An alternative viewpoint to the official transatlantic story on all of this can be read in today’s Guardian from its recent Comment Editor in Chief Seumus Milne. I think he’s wrong, though, because the longer-term impacts of this war may yet run in favor of Georgian attempts to face West. This is my biggest fear: that the West senses potential longer-term strategy of isolation with Russia, with a return of a new unbalanced Cold War. We see this in today’s announcement that the US and Poland have now agreed to the construction of missile defence batteries – they may even be explicitly facing Russia now.

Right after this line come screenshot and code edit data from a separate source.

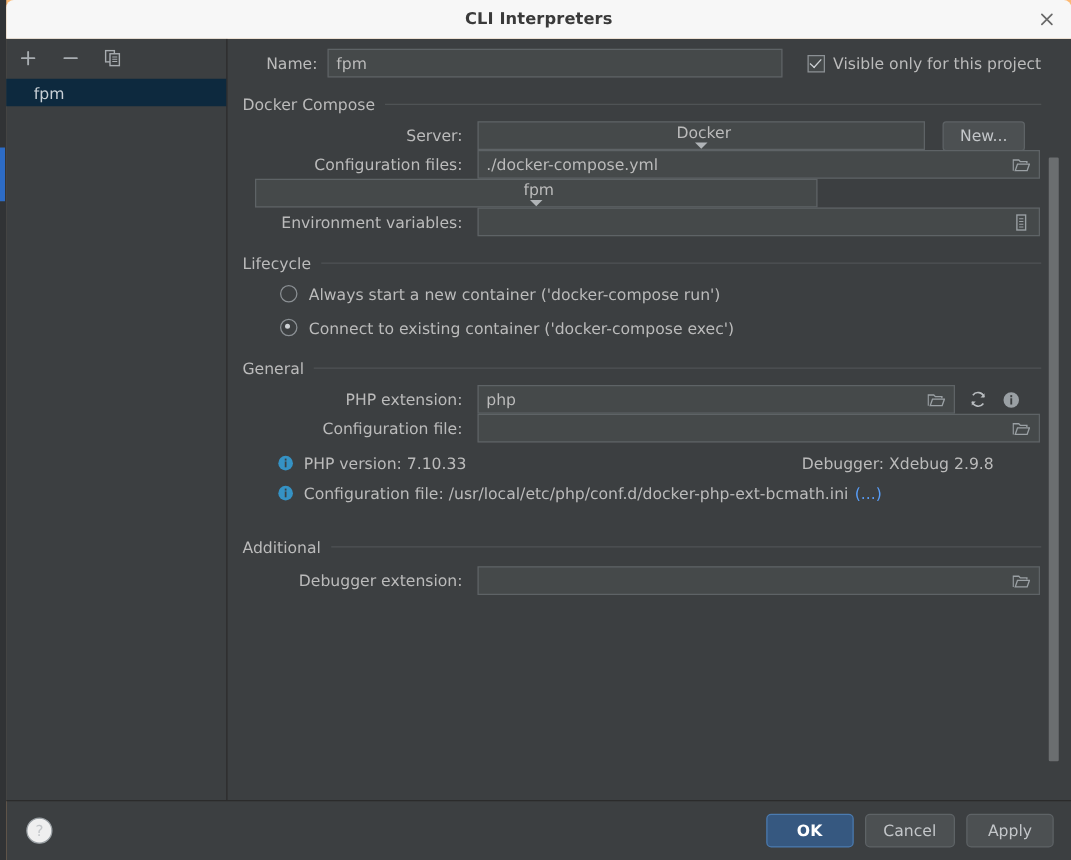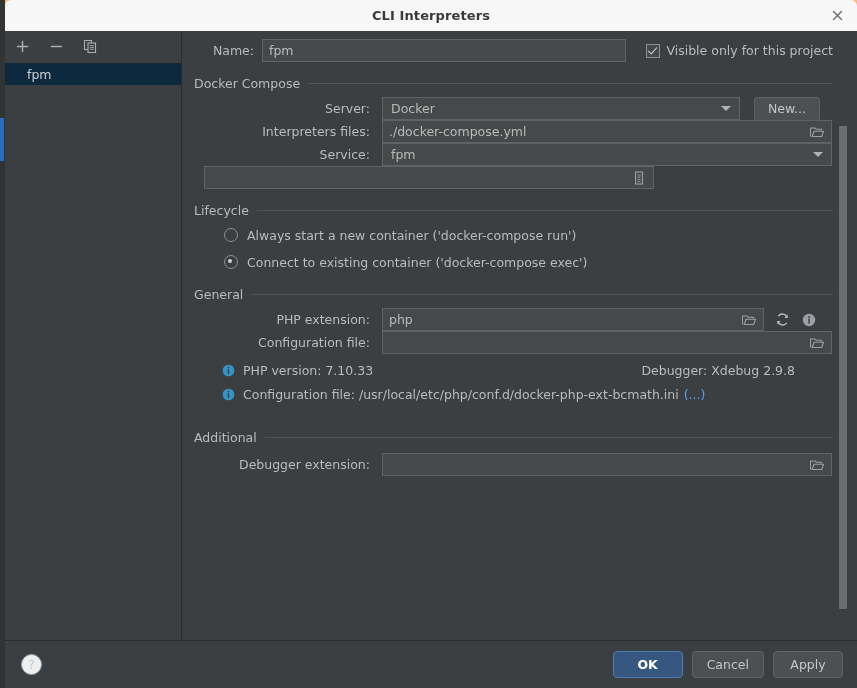"Docker" .combo { flex-direction: none -> column }
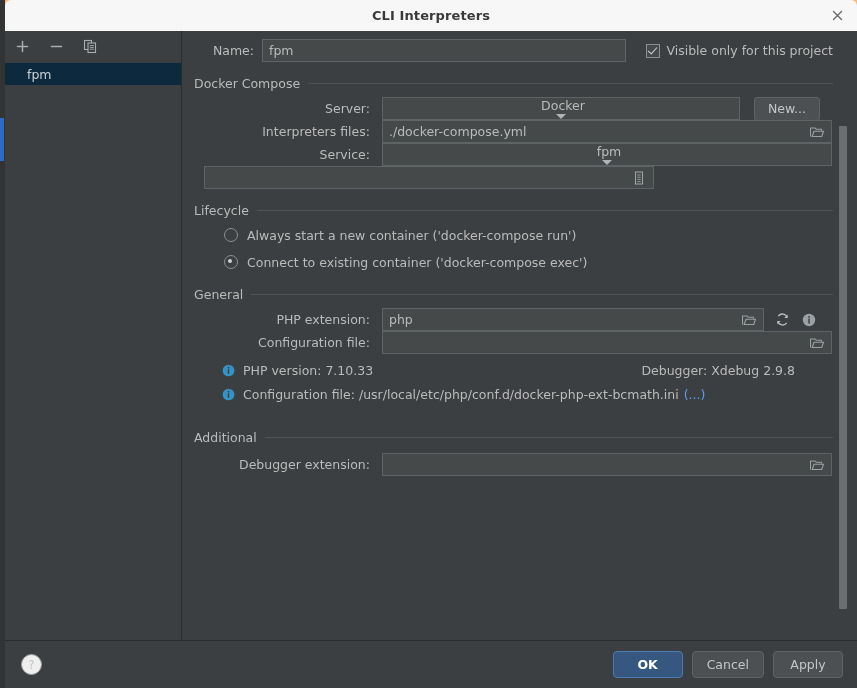"Interpreters files:" div.flabel { text: Interpreters -> Configuration }
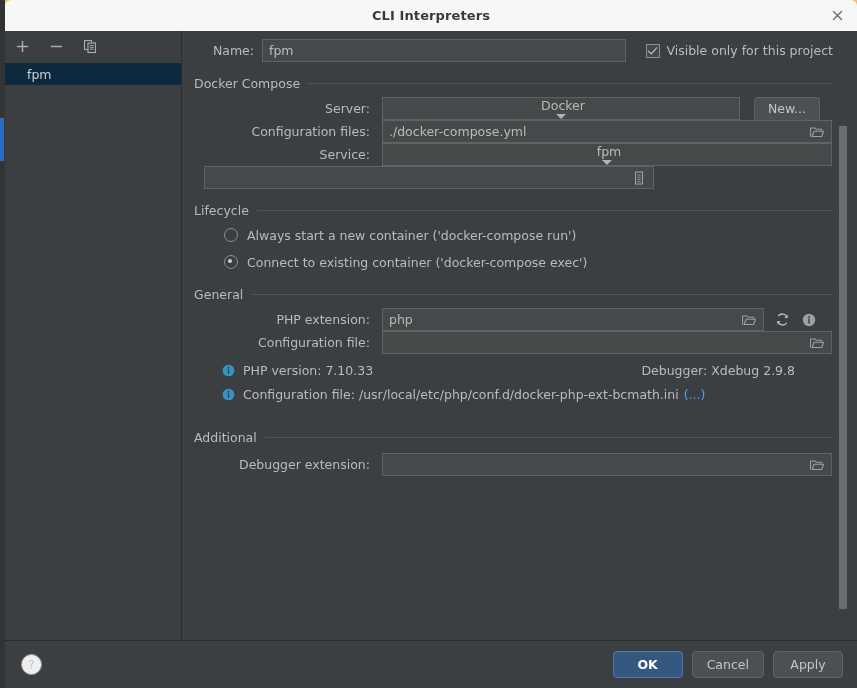"Service:" div.flabel { html: <div>Service:</div> -> none }
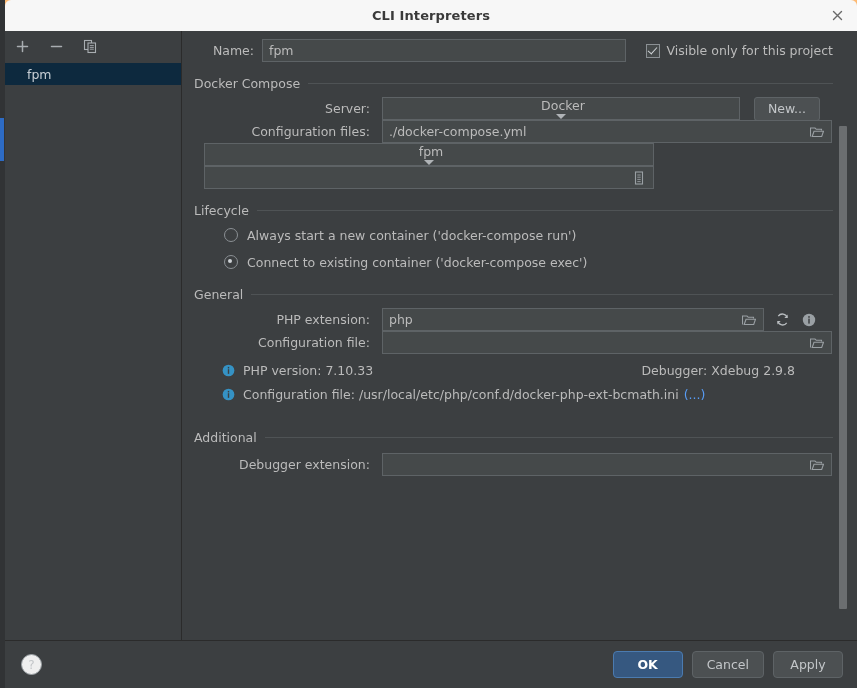"Environment variables:" div.flabel { html: none -> <div>Environment variables:</div> }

Any revival of a face-down against Russia could well have been caused by our own attempts to impose our model and interests in the region, as described by Seumus Milne. I have a strong distrust of the current Russian regime; it displays authoritarian tendencies that are profoundly concerning. But today’s threat from Robert Gates that relations with Russia will suffer for years to come takes the dispute to new heights and is profoundly disproportionate. If we cut them off it will be more our own doing and will be the most profound foreign policy mistake of the 21st century (worse than the Iraq war).

So there’s plenty to do from our side to avoid the slide towards greater nuclear danger, and I think it would be a mistake to try to move forward independently of the Russians. This would only magnify the isolation and would be fiddling at the edges. We cannot go forward in establishing progress towards nuclear disarmament without Russia, and if the West were able to be mature about this and change its failed strategy of isolation with any country that doesn’t play by its rules, we still have a chance.

We do need to reassess our strategy, we have to continue (perhaps even more than before) to reach out to Russia. The work needs to be done on our side at least as much as on the Russians.